§ **Stored data**:
--- --- ---
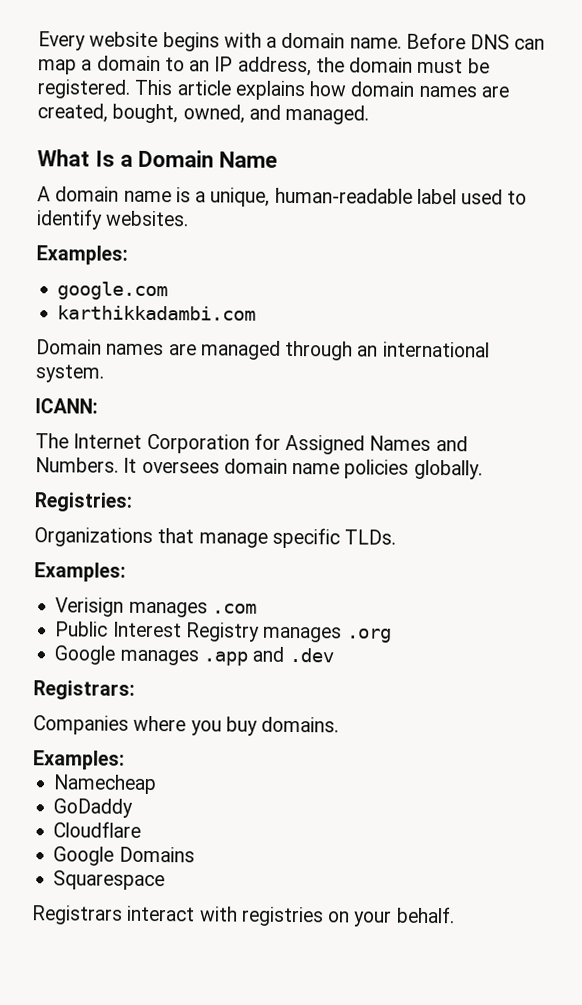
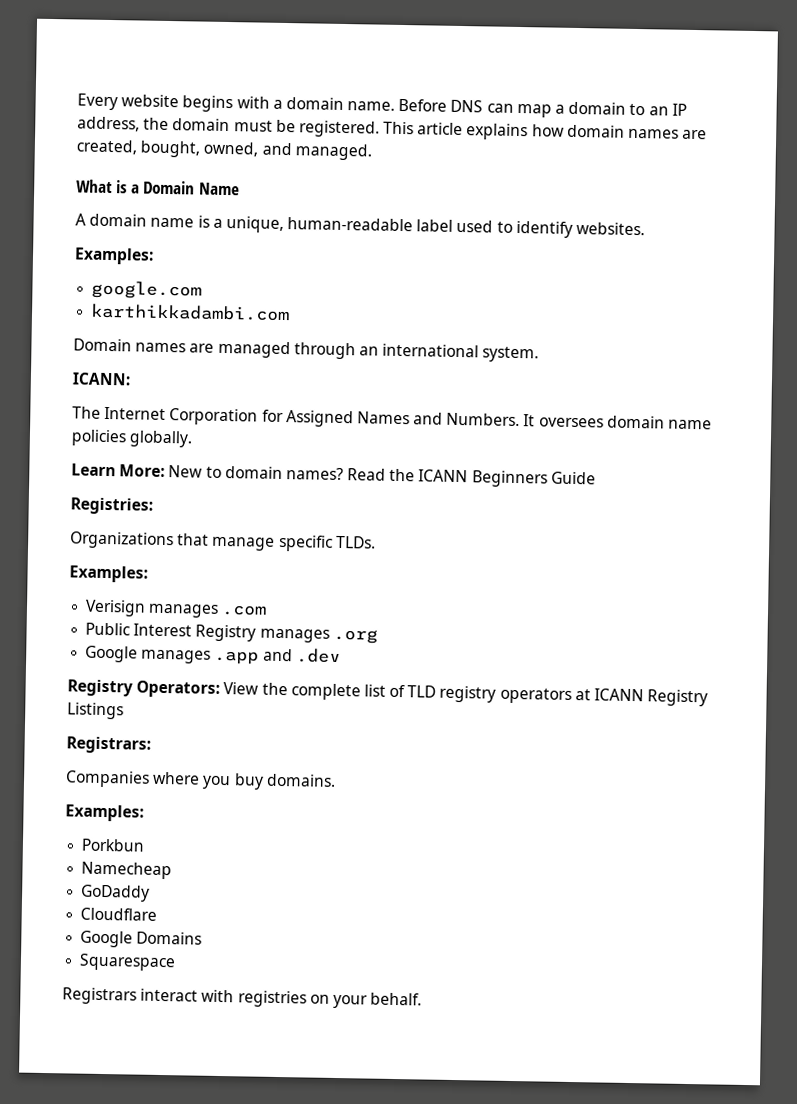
- What Is a Domain Name
+ What is a Domain Name
+ Learn More: New to domain names? Read the ICANN Beginners Guide
+ Registry Operators: View the complete list of TLD registry operators at ICANN Registry Listings
+ Porkbun

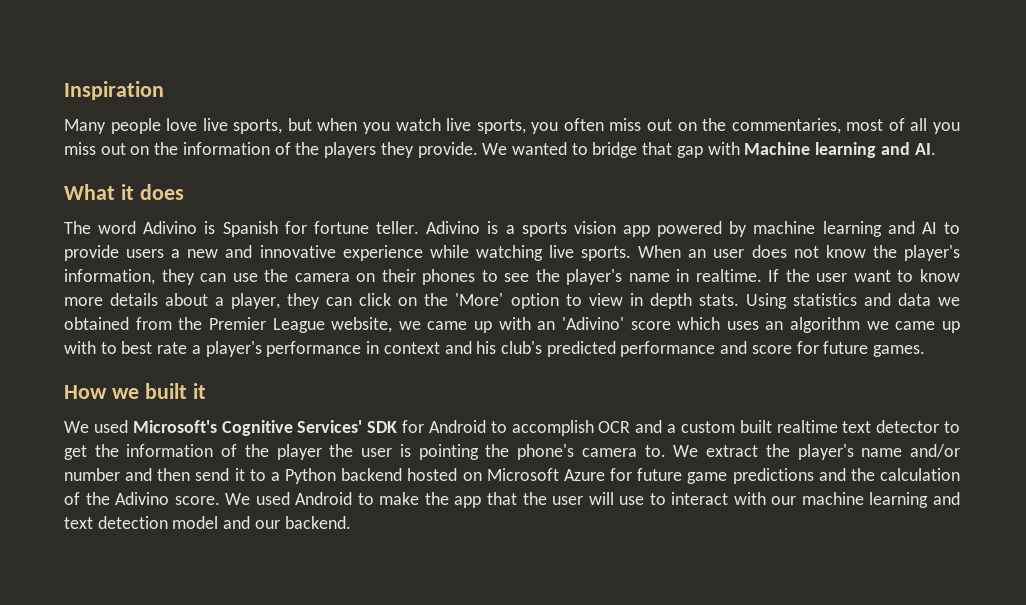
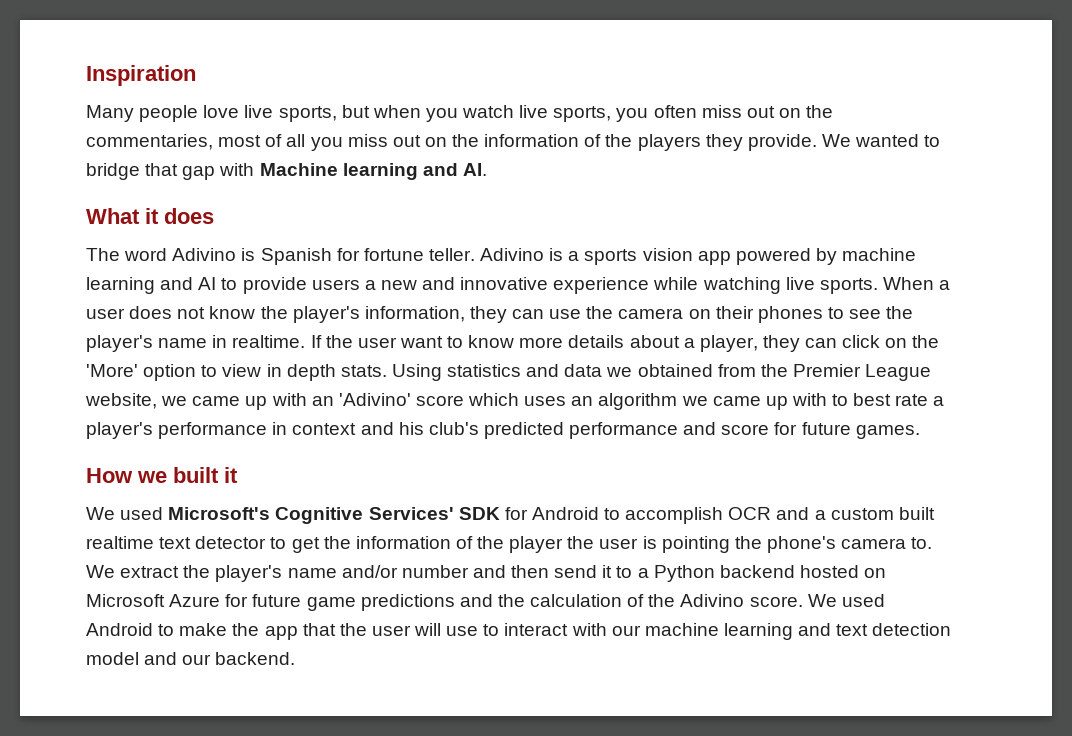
- When an user does not know the player's information, they can use the camera on their phones to see the player's name in realtime.
+ When a user does not know the player's information, they can use the camera on their phones to see the player's name in realtime.

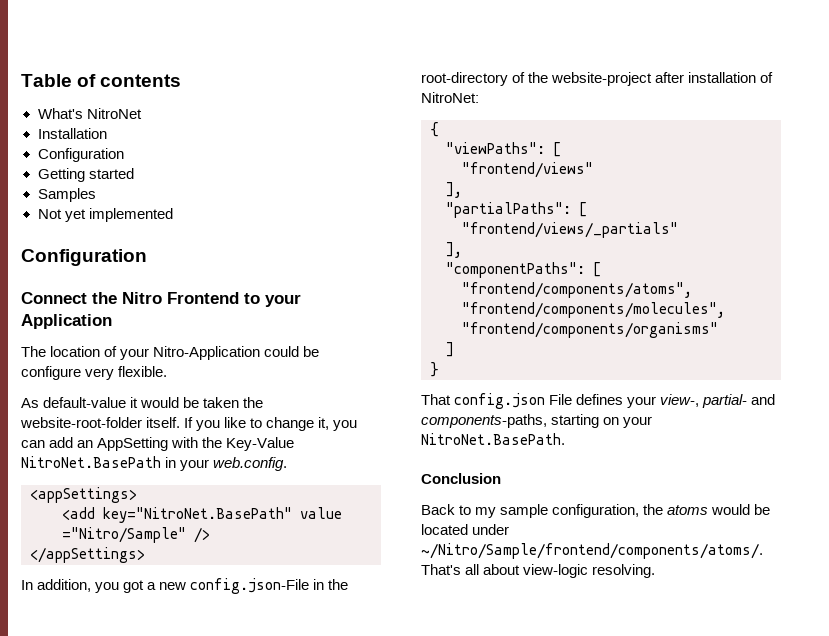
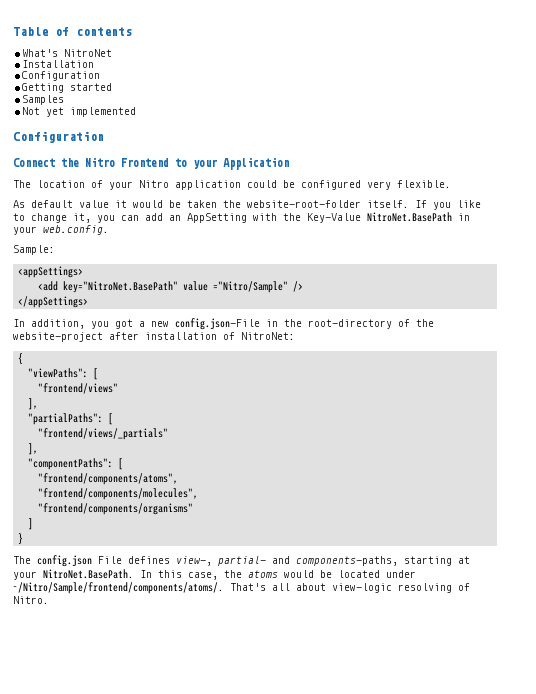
- The location of your Nitro-Application could be configure very flexible.
+ The location of your Nitro application could be configured very flexible.
- As default-value it would be taken the website-root-folder itself.
+ As default value it would be taken the website-root-folder itself.
+ Sample:
- That config.json File defines your view-, partial- and components-paths, starting on your NitroNet.BasePath.
- Conclusion
- Back to my sample configuration, the atoms would be located under ~/Nitro/Sample/frontend/components/atoms/.
+ The config.json File defines view-, partial- and components-paths, starting at your NitroNet.BasePath. In this case, the atoms would be located under ~/Nitro/Sample/frontend/components/atoms/.
- That's all about view-logic resolving.
+ That's all about view-logic resolving of Nitro.

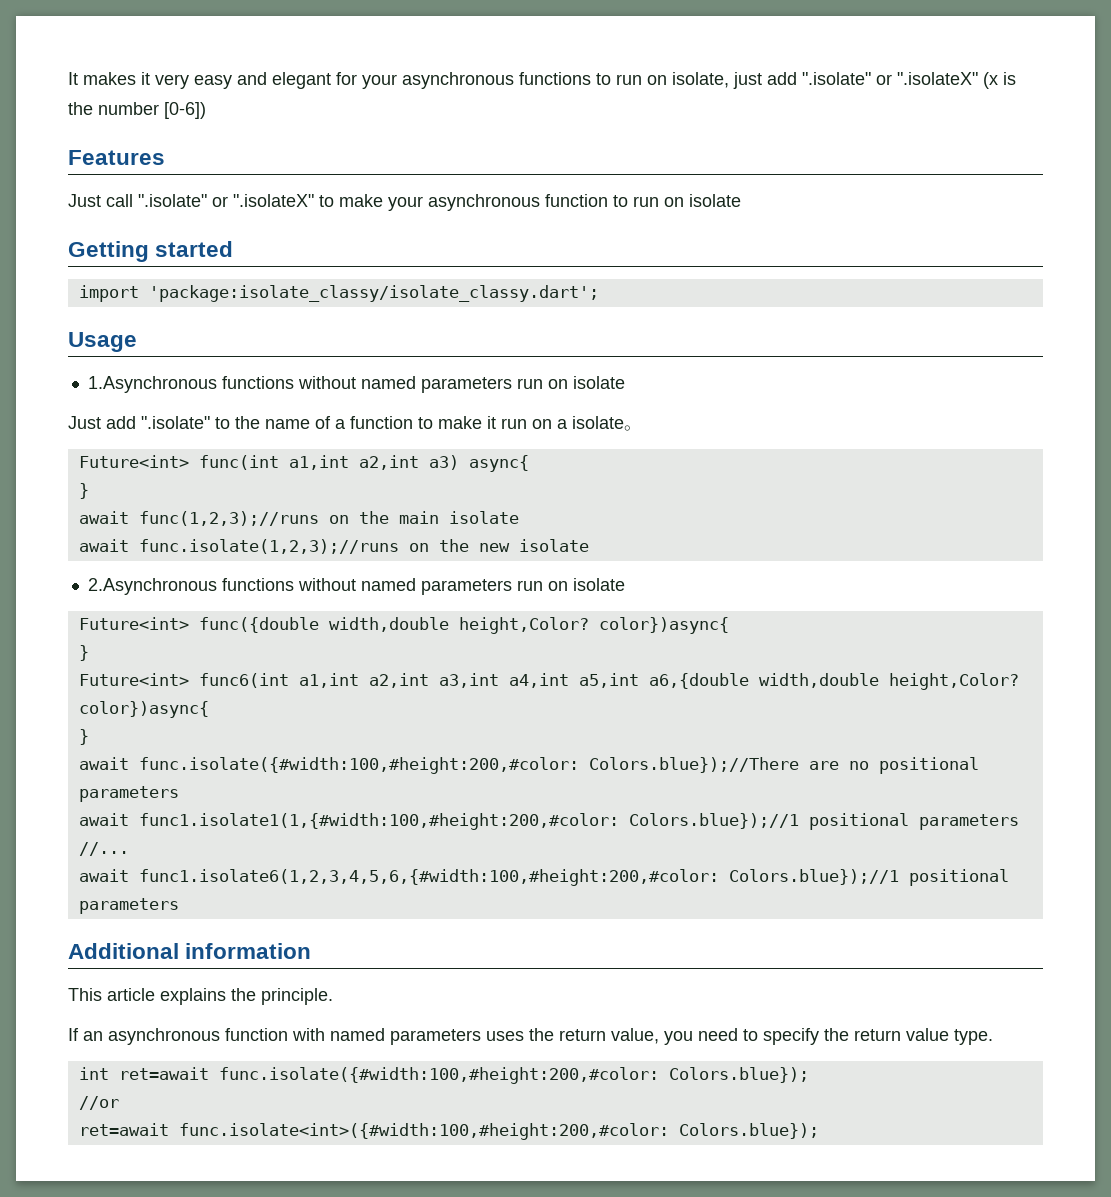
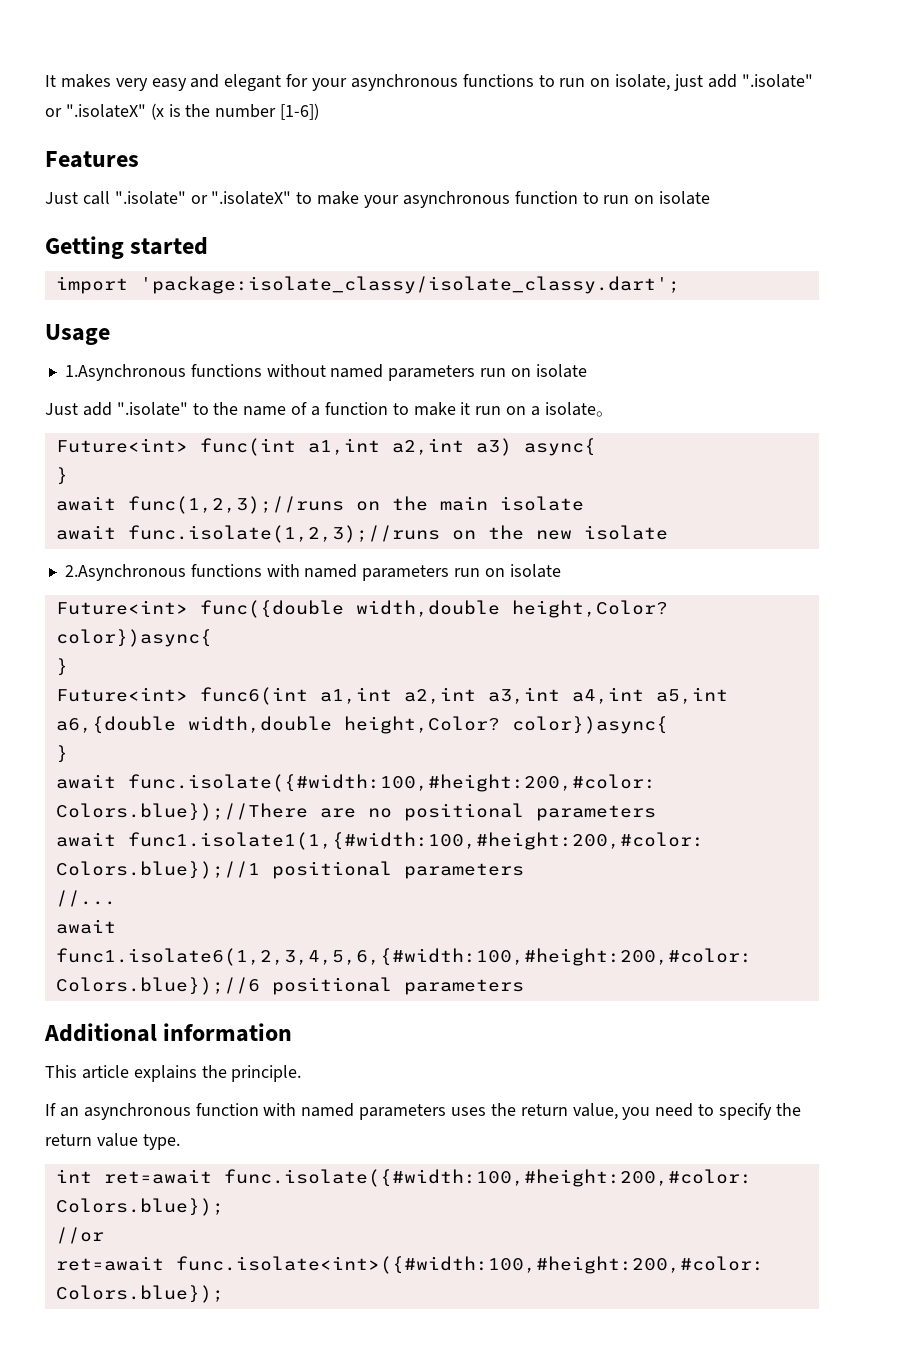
- It makes it very easy and elegant for your asynchronous functions to run on isolate, just add ".isolate" or ".isolateX" (x is the number [0-6])
+ It makes very easy and elegant for your asynchronous functions to run on isolate, just add ".isolate" or ".isolateX" (x is the number [1-6])
- 2.Asynchronous functions without named parameters run on isolate
+ 2.Asynchronous functions with named parameters run on isolate
- await func1.isolate6(1,2,3,4,5,6,{#width:100,#height:200,#color: Colors.blue});//1 positional parameters
+ await func1.isolate6(1,2,3,4,5,6,{#width:100,#height:200,#color: Colors.blue});//6 positional parameters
--- --- ---
§ **Problem details**: Tell how many lines in the entries contain the string "easy", and give nothing beyond the number.

§ **Response**: 2